E una volta ero povera”. Marla è in realtà più un maiale che una madre leonessa preoccupata per la propria nidiata; quest’ultima è solo un’affermazione che vende al mondo esterno. Marla si guadagna da vivere come tutore legale nominato dal tribunale, ma non in modo gentile e premuroso. Ha sbattuto persone anziane in case di riposo con la falsa diagnosi di demenza e incapacità di intendere e volere. Per poi trasformare le loro fortune in sue, pezzo per pezzo. Una dottoressa e un direttore di una casa di cura sono suoi complici, e un giudice compiacente benedice sempre fedelmente le sentenze. La truffa va alla grande, gli Stati Uniti stanno invecchiando, molti anziani hanno delle fortune nascoste e il sistema sanitario e assistenziale è un disastro. A questo punto bisogna fare un breve passo indietro per non accusare inutilmente questo film di cinismo e disumanità: I Care a Lot è stato girato prima che ci fosse la pandemia e le case di riposo e di cura divenissero drammatici punti caldi dell’emergenza coronavirus.

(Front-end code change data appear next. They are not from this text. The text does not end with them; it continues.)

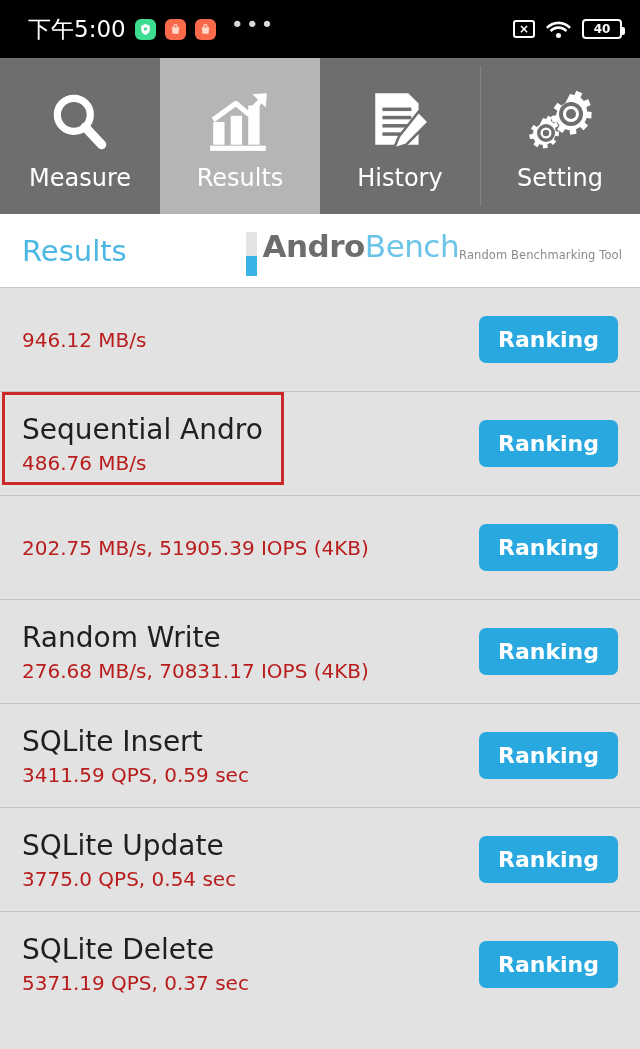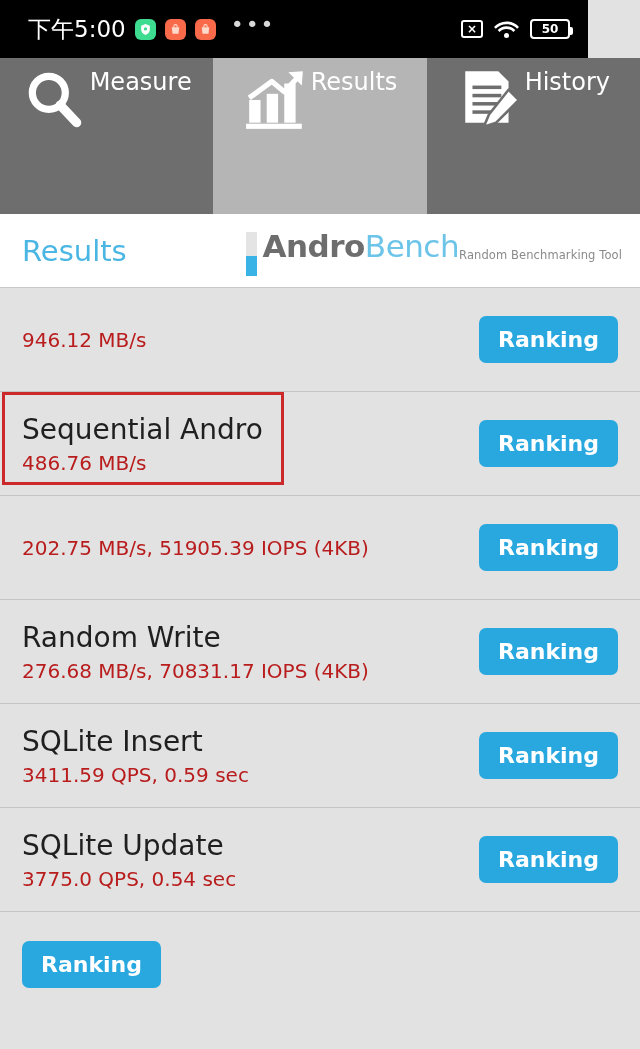--- a/index.html
+++ b/index.html
@@ -12,7 +12,7 @@
 
   
   .statusbar{
-    height:58px; width:588px;
+    height:58px; width:640px;
     background:#000;
     display:flex; align-items:center;
     padding:0 18px 0 28px;

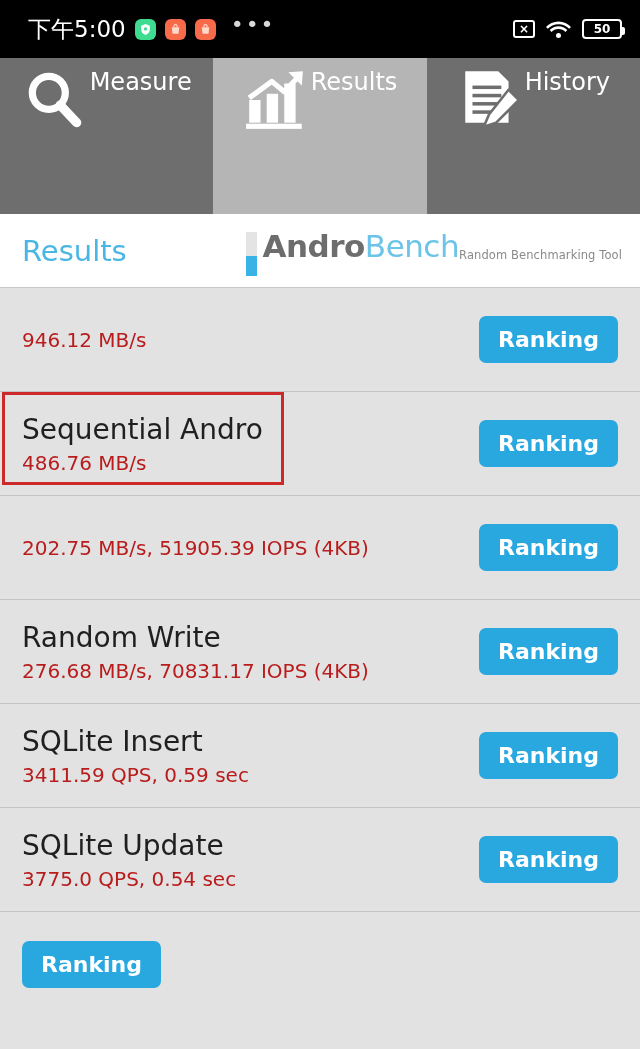--- a/index.html
+++ b/index.html
@@ -157,7 +157,7 @@
       </svg>
     </span>
     <span class="battery">
-      <span>50</span>
+      <span>40</span>
     </span>
   </div>
 </div>

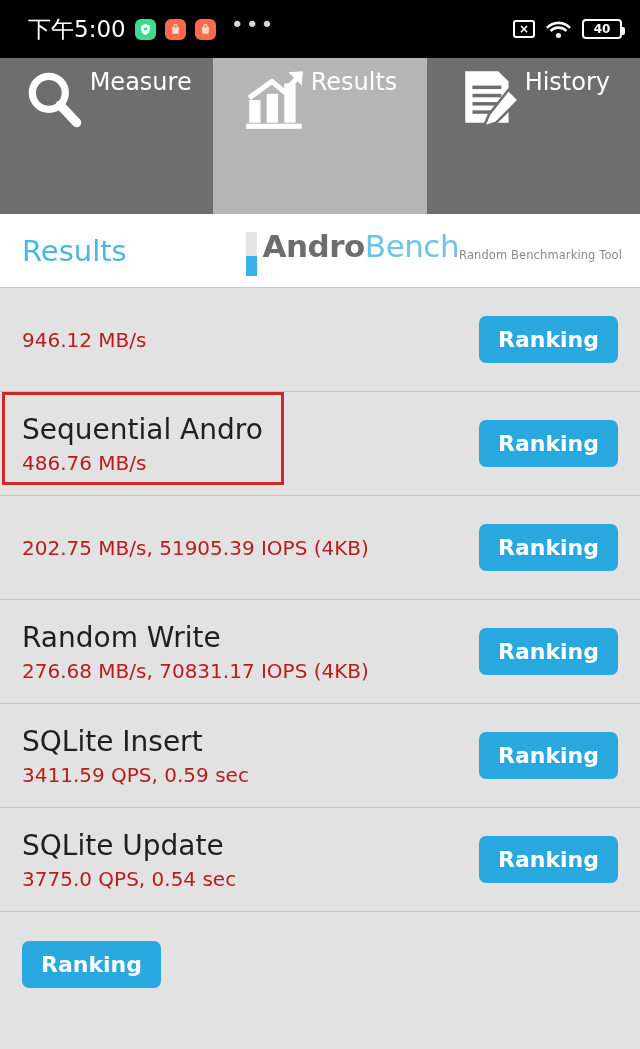--- a/index.html
+++ b/index.html
@@ -52,8 +52,8 @@
   
   .tabbar{ display:flex; height:156px; width:640px; background:#6e6e6e; }
   .tab{
-    flex:1 1 0; display:flex; flex-direction:row;
-    align-items:flex-start; justify-content:center;
+    flex:1 1 0; display:flex; flex-direction:column;
+    align-items:center; justify-content:center;
     background:#6e6e6e; position:relative; gap:2px;
     padding-top:6px;
   }

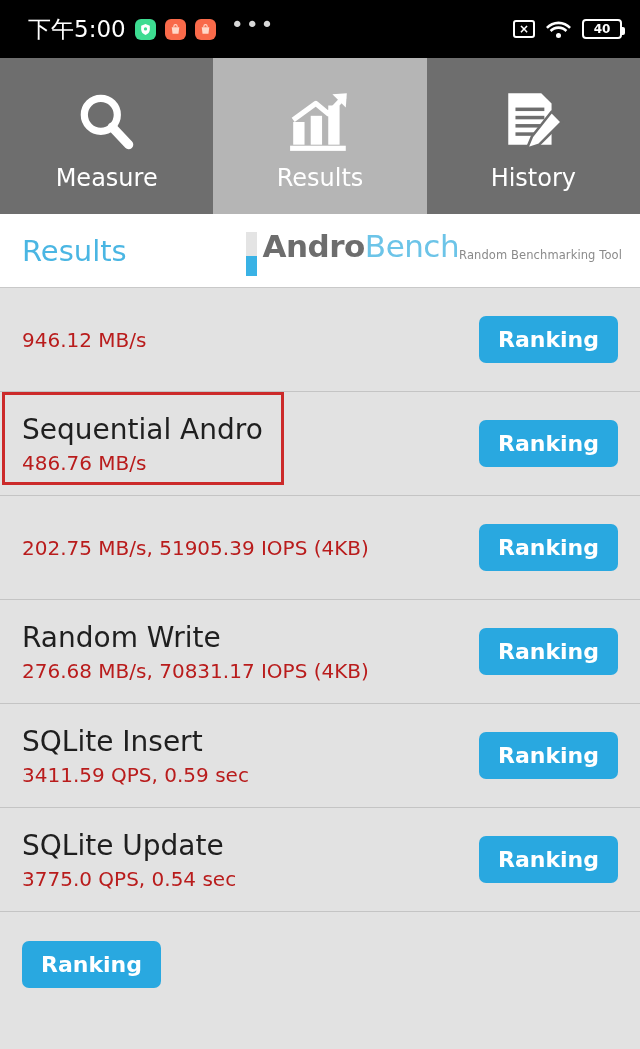--- a/index.html
+++ b/index.html
@@ -202,6 +202,25 @@
     <div class="tab-label">History</div>
   </div>
 
+  <div class="tab">
+    <div class="tab-icon">
+      <svg width="70" height="64" viewBox="0 0 70 64">
+        <g fill="#fff">
+          <path d="M45 4 l4.5 1.1 1.8-4.3 6 2.5-1.8 4.3 3.4 3.3 4.2-2 2.6 6-4.2 2 .6 4.7 4.6.4-.4 6.5-4.6-.4-2 4.3 3.4 3.2-4.5 4.7-3.4-3.2-4.2 2.1.5 4.6-6.4 1-.5-4.6-4.6-1-2.5 3.9-5.5-3.5 2.5-3.9-2.4-4-4.6.6-1.1-6.4 4.6-.6 1.3-4.5-3.7-2.8 3.9-5.2 3.7 2.8 4-2.4z"></path>
+          <circle cx="46" cy="24" r="12" fill="#6e6e6e"></circle>
+          <circle cx="46" cy="24" r="8" fill="#fff"></circle>
+          <circle cx="46" cy="24" r="5" fill="#6e6e6e"></circle>
+        </g>
+        <g fill="#fff">
+          <path d="M18 28 l3.4.9 1.4-3.2 4.4 1.9-1.4 3.2 2.5 2.4 3.1-1.5 1.9 4.5-3.1 1.5.4 3.5 3.4.3-.3 4.8-3.4-.3-1.5 3.2 2.5 2.4-3.3 3.5-2.5-2.4-3.1 1.6.4 3.4-4.7.7-.4-3.4-3.4-.7-1.9 2.9-4.1-2.6 1.9-2.9-1.8-3-3.4.4-.8-4.7 3.4-.4 1-3.3-2.7-2.1 2.9-3.8 2.7 2.1 3-1.8z"></path>
+          <circle cx="21" cy="43" r="9" fill="#6e6e6e"></circle>
+          <circle cx="21" cy="43" r="5.5" fill="#fff"></circle>
+          <circle cx="21" cy="43" r="3.2" fill="#6e6e6e"></circle>
+        </g>
+      </svg>
+    </div>
+    <div class="tab-label">Setting</div>
+  </div>
 
 </div>
 

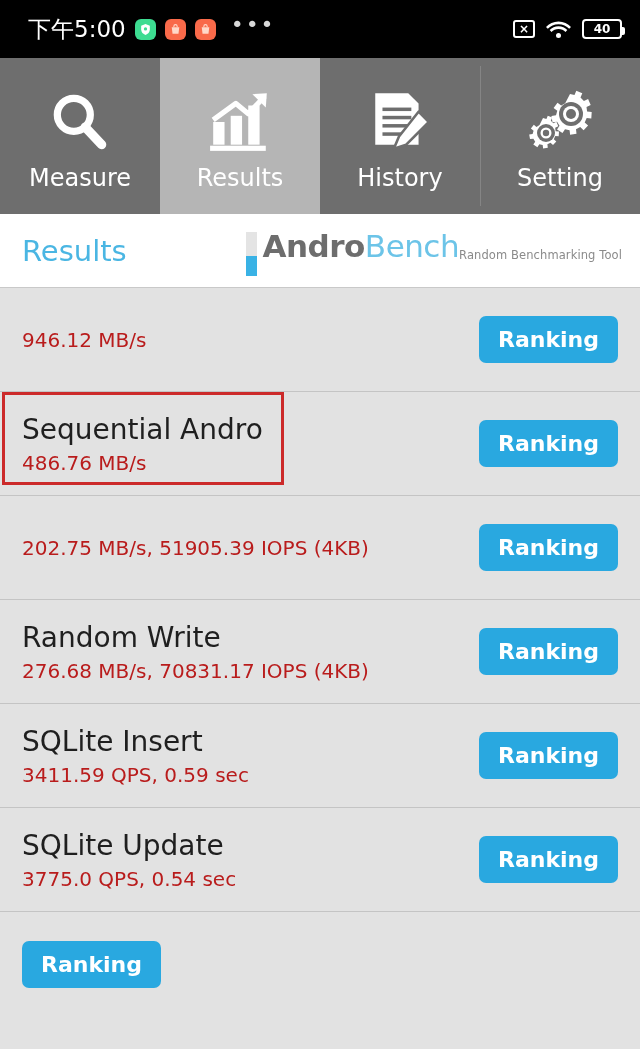--- a/index.html
+++ b/index.html
@@ -278,6 +278,10 @@
       <button class="rank-btn">Ranking</button>
     </div>
     <div class="row">
+      <div class="row-text">
+        <div class="row-title">SQLite Delete</div>
+        <div class="row-value">5371.19 QPS, 0.37 sec</div>
+      </div>
       <button class="rank-btn">Ranking</button>
     </div>
   </div>

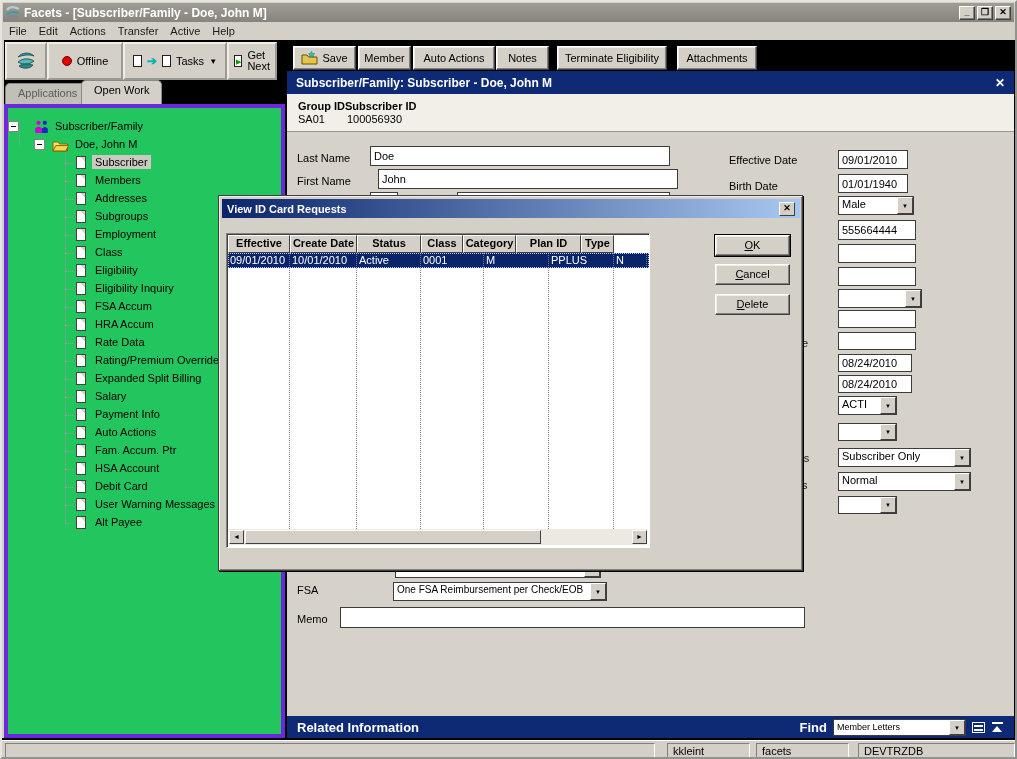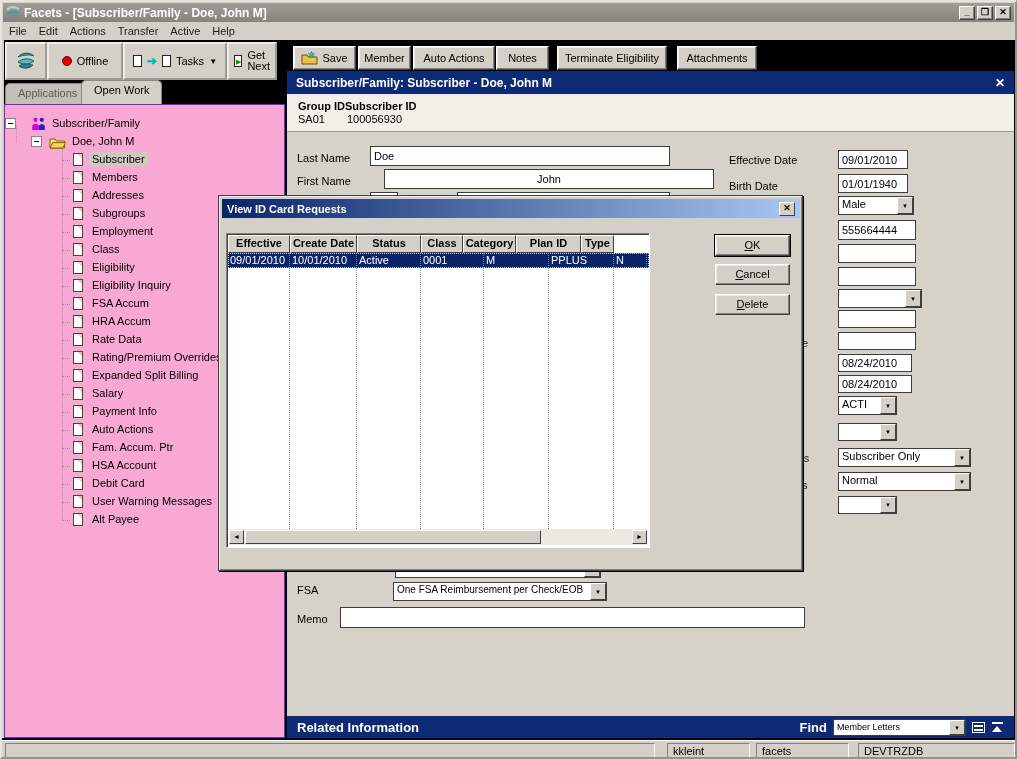--- a/index.html
+++ b/index.html
@@ -34,8 +34,8 @@
     padding:3px 12px;white-space:nowrap}
   .tab.inactive{left:1px;top:3px;height:21px;background:#c2bfb7;color:#5c5c5c}
   .tab.active{left:77px;top:0;height:24px;background:#d4d0c8;color:#000}
-  .tree{position:absolute;left:2px;top:102px;width:281px;height:634px;background:#f9a8d4;
-    border:1px solid #6d28d9}
+  .tree{position:absolute;left:2px;top:102px;width:281px;height:634px;background:#22c55e;
+    border:4px solid #6d28d9}
   .trow{position:absolute;left:0;width:100%;height:18px}
   .tlabel{position:absolute;top:1px;white-space:nowrap;padding:1px 3px}
   .tlabel.sel{background:#ccc9c1}

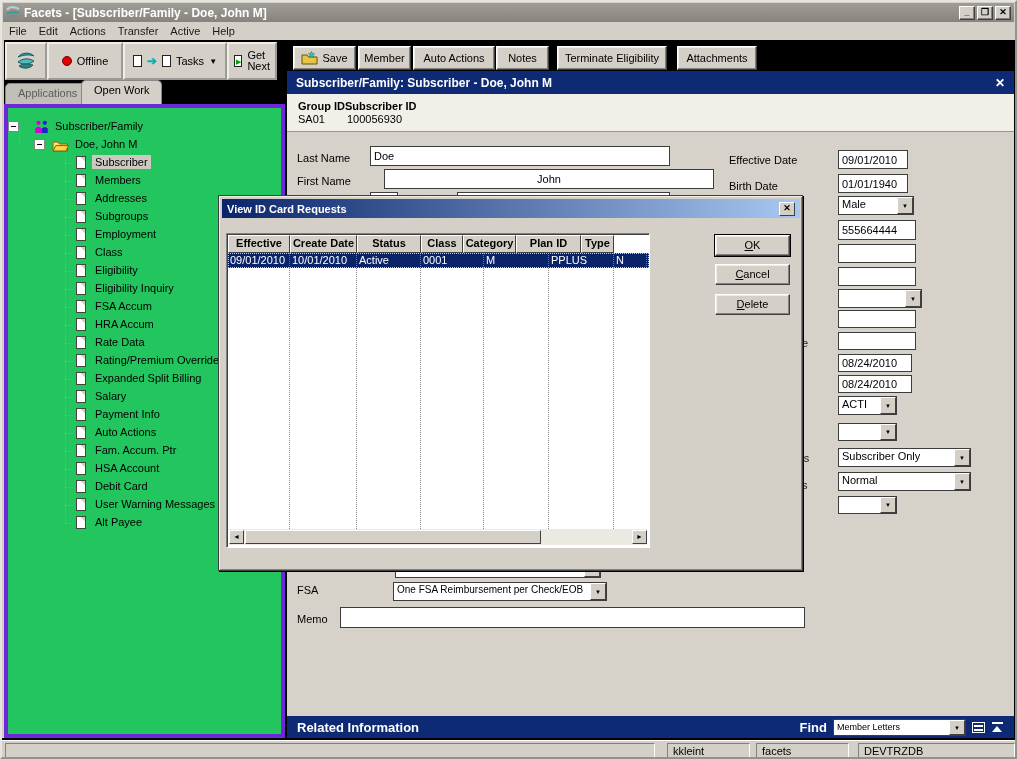--- a/index.html
+++ b/index.html
@@ -355,7 +355,7 @@
       <span class="flabel" style="left:10px;top:20px">Last Name</span>
       <input class="field" style="left: 83px; top: 14px; width: 300px; height: 20px;" value="Doe">
       <span class="flabel" style="left:10px;top:43px">First Name</span>
-      <input class="field" style="left: 97px; top: 37px; width: 330px; height: 20px; text-align: center;" value="John">
+      <input class="field" style="left: 91px; top: 37px; width: 300px; height: 20px;" value="John">
       <input class="field" style="left: 83px; top: 60px; width: 28px; height: 20px;">
       <input class="field" style="left: 170px; top: 60px; width: 213px; height: 20px;">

J Blakeson, sceneggiatore e regista di I Care a Lot, utilizza lo stereotipo della casa di riposo/deposito di anziani per sostenere l’ipotesi della disumanità del capitalismo e del suo conseguente condizionamento dell’essere umano. Un clichè che risulta originale, soprattutto grazie al favoloso ruolo di Rosamund Pike nei panni di Marla. Pike, che è stata scelta come una donna bella e cattiva dai tempi di Gone Girl, è incredibilmente brava a incarnare l’abisso umano, il compimento logico della metafora del mangiare e dell’essere mangiati. In altre parole, Pike è pura determinazione in questo ruolo. Il fatto che il modo in cui Marla accresce la prosperità individuale significhi la sfortuna degli altri non è chiaramente un prezzo che lei deve pagare moralmente. Fa parte del gioco. Se ha qualche motivazione, è quella di sfruttare spudoratamente i difetti del sistema. È ciò che accade quando si libera il capitalismo da ogni scrupolo (e si vuole creare nello spettatore il confortante brivido di paura che si possa finire così, incapaci e imbrogliati).